The August 2021 Perry Undem survey commissioned by Tara purported to show that “Roughly eight in ten respondents (79%) do not want Roe v. Wade overturned”25—as it ultimately was the following June. The Proponent joins that finding to another 2021 survey, also commissioned by Tara Health Foundation, released in September of that year by Greenwald Research, to suggest that the PepsiCo brand is at risk if the Company does not actively oppose state abortion restrictions.26
But the premise of this assertion—that “Surveys have consistently shown that most Americans want to keep the Roe v. Wade framework intact”27—is belied by other surveys, not cited in the Proponent’s one-sided presentation, that tell a more complex story.
One of the most recent – conducted by Marist in January of this year – found significant majorities support abortion restrictions that were not permitted by Roe. For example, 69 percent want to limit legal abortion to the first three months of pregnancy.28
An Associated Press-NORC Center for Public Affairs Research poll taken in July 2022—while finding “more than half of Americans” feeling “at least somewhat ‘angry’ or ‘sad’” that the Court had just overturned Roe— also found that “many Americans back some restrictions on abortion, especially after the first trimester.”29
And a Pew Research survey from May 2022—just before the Supreme Court ruling—presented similarly contradictory findings that a majority of Americans support Roe, yet a majority also favor restrictions not permitted by Roe.30
25 Perry Undem, “What Does ‘Top Talent’ Think about Working in States that Ban Abortion?” August 31, 2021, p. 2.
26 Greenwald Research, “What Do Consumers Think About Brands That Take a Stand on Reproductive Health Care? Results From a Nationwide Survey of U.S. Consumers,” September 3, 2021. See https://greenwaldresearch.com/wp-content/uploads/2021/09/Tara-Health-Foundation-2021-Consumer-Survey-on-Brands-Defending-Reproductive-Health.pdf
27 As You Sow, “Shareholder Proposal.”
28 McKeown, Jonah. “Even after Roe, most Americans support abortion restrictions: poll,” Catholic News Agency, January 18, 2023. See https://www.catholicnewsagency.com/news/253383/majority-of-americans-support-restrictions-on-abortion-new-knightsmarist-poll-shows
29 Fingerhut, Hannah. “AP-NORC poll: Majority in US want legal abortion nationally,” Associated Press, July 21, 2022. See https://apnews.com/article/abortion-health-congress-government-and-politics
30 Pew Research Center, “America’s Abortion Quandary,” May 6, 2022. See https://www.pewresearch.org/religion/2022/05/06/americas-abortion-quandary/
For example, as the Catholic League for Religious and Civil Rights highlights, “Roe allows women to abort their baby in the first 24 weeks. But that is not what the American people want. Pew found that 43 percent want it to be illegal at 24 weeks, approximately double the number of those who think it should be legal (22 percent).”31
As that example and numerous others show, there is much public confusion about exactly what Roe set forth. Thus, to interpret public support for upholding Roe as opposition
to any legal restrictions on abortion is simply not accurate. Such a conclusion can only be arrived at through the kind of one-sided research reflected in this Proposal.

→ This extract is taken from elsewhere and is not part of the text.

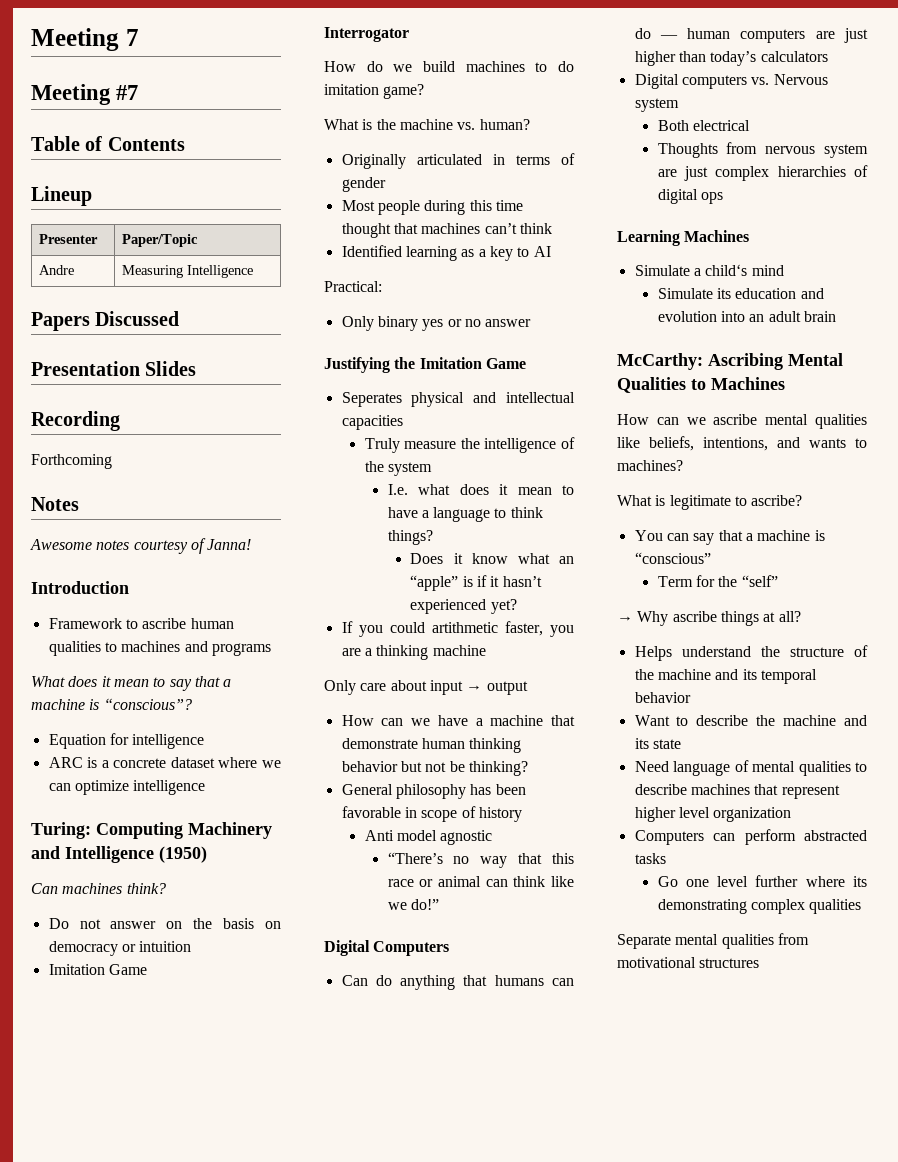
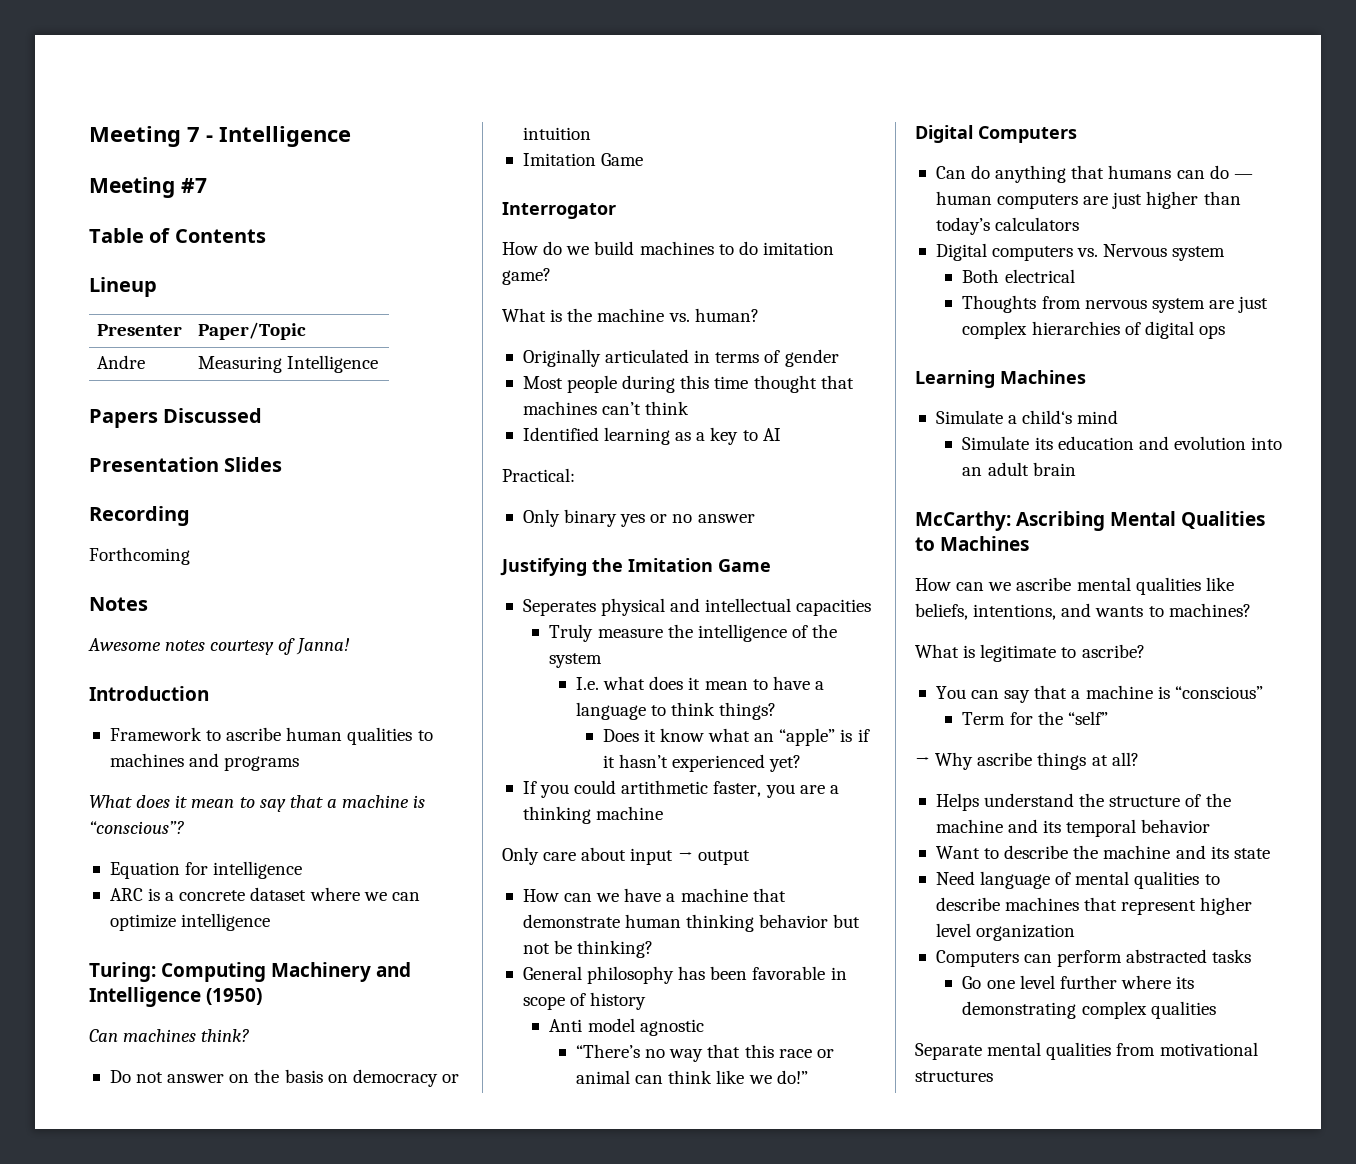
(139, 37) none -> [206,126,351,147] - Intelligence

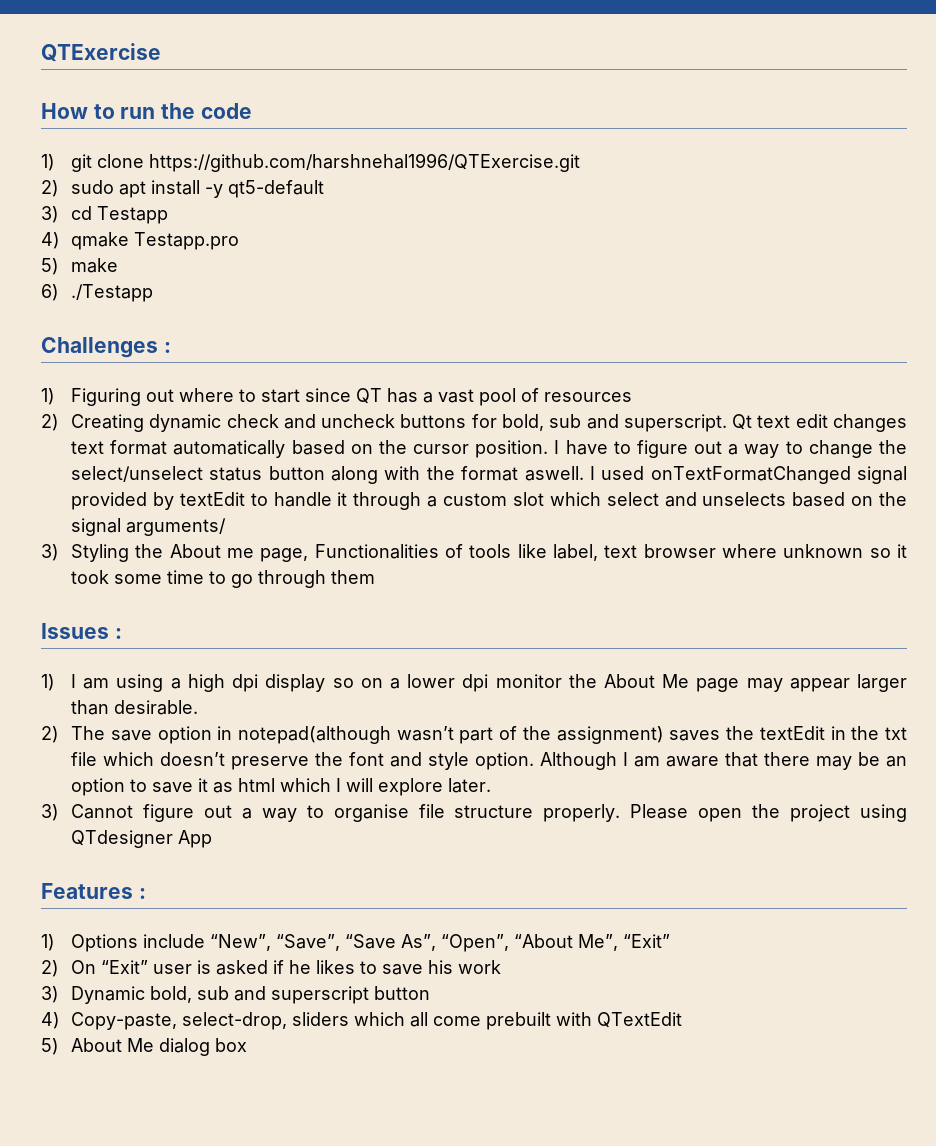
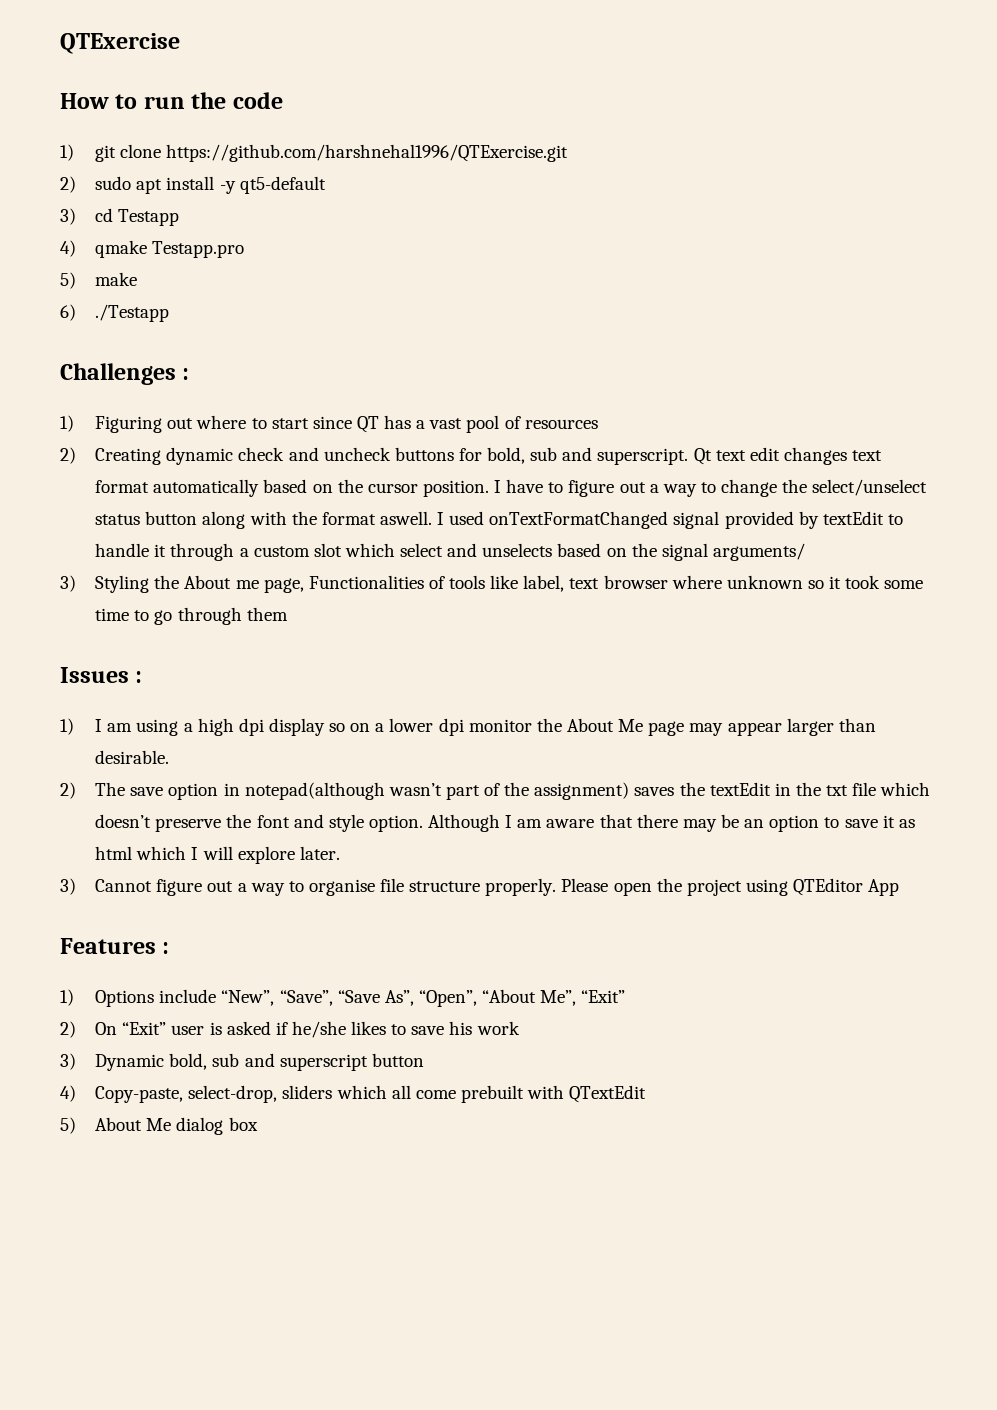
[71,830,174,848] QTdesigner -> [793,878,864,896] QTEditor
[289,960,312,974] he -> [291,1021,346,1038] he/she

The Proponent cites the Greenwald survey in asserting that “42 percent” of consumers “would be more likely to buy from a brand that publicly supports reproductive health care.”32 But before taking this at face value, we need to acknowledge that it is only one survey, from one moment in time—two-and-a-half years ago, before Roe was overturned. And we need to know how the question was asked, and of whom.
Many who are pro-life would describe themselves as supportive of “reproductive health care,” but don’t consider abortion to be “health care,” as they view it as destroying human life. Was it made clear to respondents that what the survey was actually measuring was support for unrestricted abortion?
And if so, was an effort made to ensure that the percentages of respondents accurately reflected the sharply divided outlook of public opinion about abortion? Or, given the pro-choice agenda of the Tara Health Foundation, the organization that commissioned the survey, was this just another research project that set out to arrive at a predetermined conclusion, and did so?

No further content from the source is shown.